A Canadian government healthcare organization and a university medical research group are being targeted with COVID-19 phishing attacks with the emails being loaded with malware
Palto Alto Networks Unit 42 found EDA2 ransomware and the AgentTesla information stealer were used against both Canadian entities with AgentTesla alone also being launched against similar targets in the U.S., Turkey, Germany, Japan and Korea.
Unit 42 reported the attacks were successfully fended off.
“It is clear from these cases that the threat actors who profit from cybercrime will go to any extent, including targeting organizations that are in the front lines and responding to the pandemic on a daily basis,” Unit 42 said.

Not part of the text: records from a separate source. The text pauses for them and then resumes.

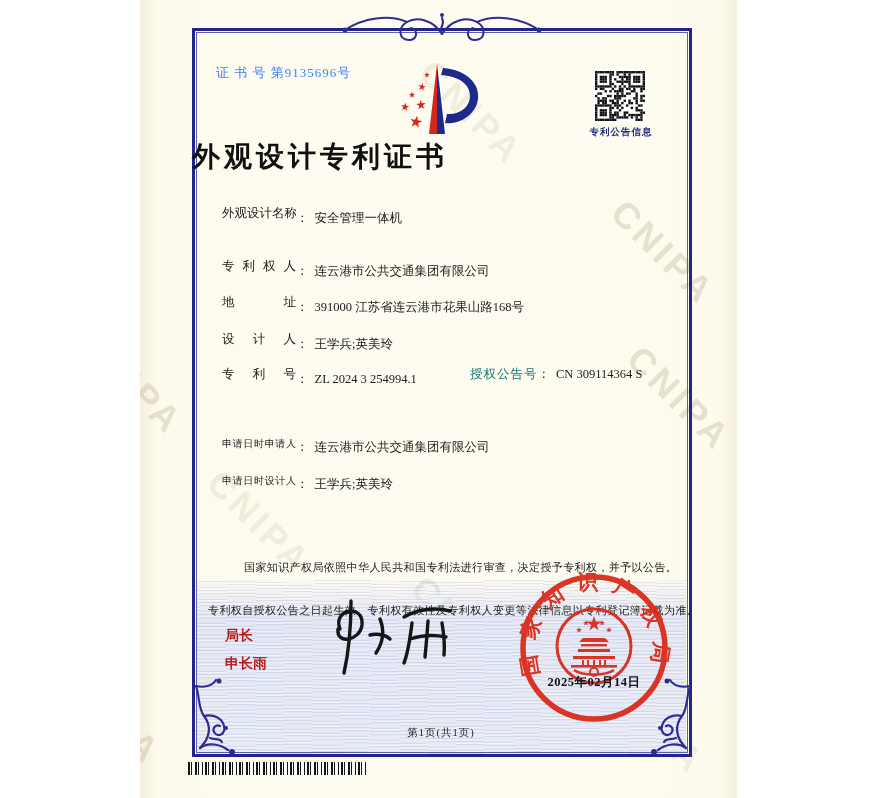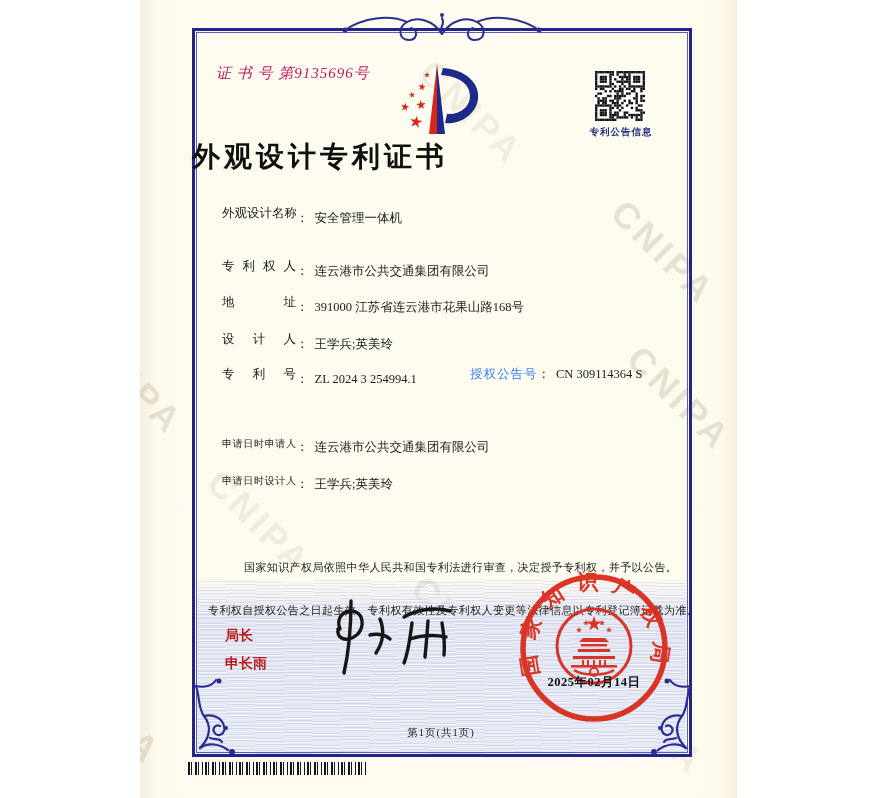--- a/index.html
+++ b/index.html
@@ -46,7 +46,7 @@
 
   
   .cert-no{
-    position:absolute;left:216px;top:64px;font-size:15px;color:#be185d;letter-spacing:1px;white-space:nowrap;font-style:italic;
+    position:absolute;left:216px;top:64px;font-size:13px;color:#3b82f6;letter-spacing:1px;white-space:nowrap;
   }
   .logo{position:absolute;left:393px;top:62px;}
   .qr-wrap{position:absolute;left:594px;top:70px;width:52px;height:52px;background:#fff;padding:1px;}

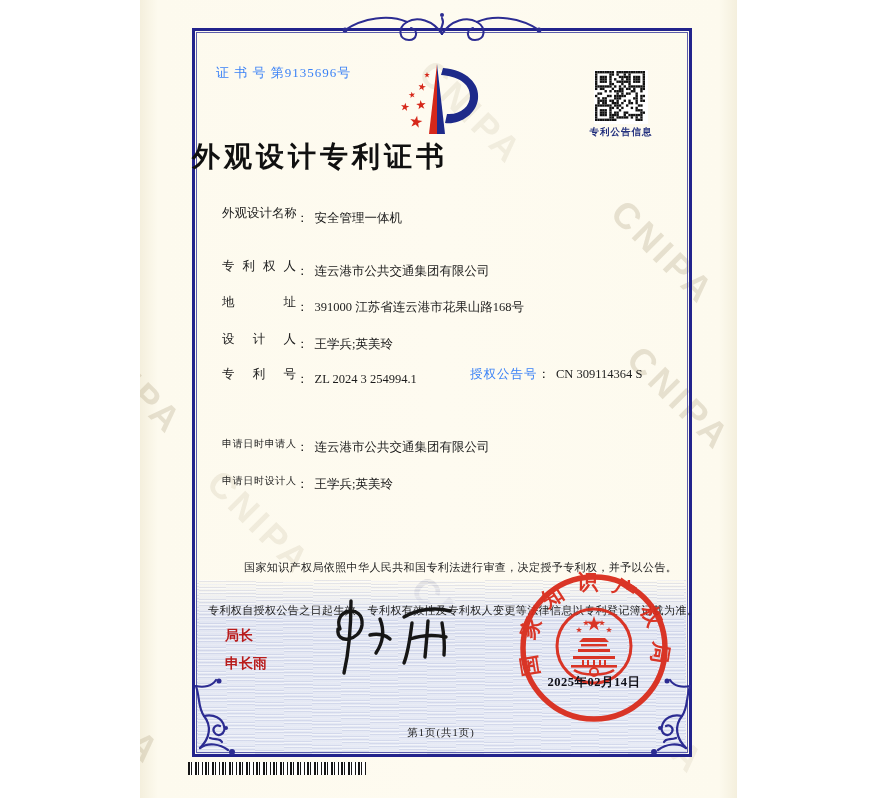--- a/index.html
+++ b/index.html
@@ -70,7 +70,7 @@
   .row .colon{margin:0 2px 0 0;}
   .row .val{font-size:12.5px;margin-left:4px;}
   .row .rcol{position:absolute;left:248px;top:0;white-space:nowrap;}
-  .row .rlbl{font-size:12.5px;color:#3b82f6;letter-spacing:1px;}
+  .row .rlbl{font-size:12.5px;color:#0f766e;letter-spacing:1px;}
 
   
   .notice{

The emails were sent between March 24-26 and all had a faux World Health Organization email address, [email protected][.]int and the subject line “COVID-19 supplier notice”. The email itself contained a malicious Word document hosting the ransomware payload. The ransomware in question takes advantage of the quite old Microsoft component vulnerability, CVE-2012-0158, and will only be effective on computers that have not been patched.
The threat actors also did nothing to hide the fact that the Word document was fake as it contained nothing but a massive alphanumeric string.
Once downloaded the command and control server is contancted and an Adobe Acrobat icon appears on the device as a bit of subterfuge and an image containing the ransom note appears. It demands 0.35 bitcoin and an ID number.
The research also uncovered the fact that the criminals behind this activity apparently took over and are using the legitimate website and email domains liquidroam[.]com, and the C2 domain, lookmegarment[.]com. The site’s Goolge description says it sells electric skateboards, but the website itself is not functioning.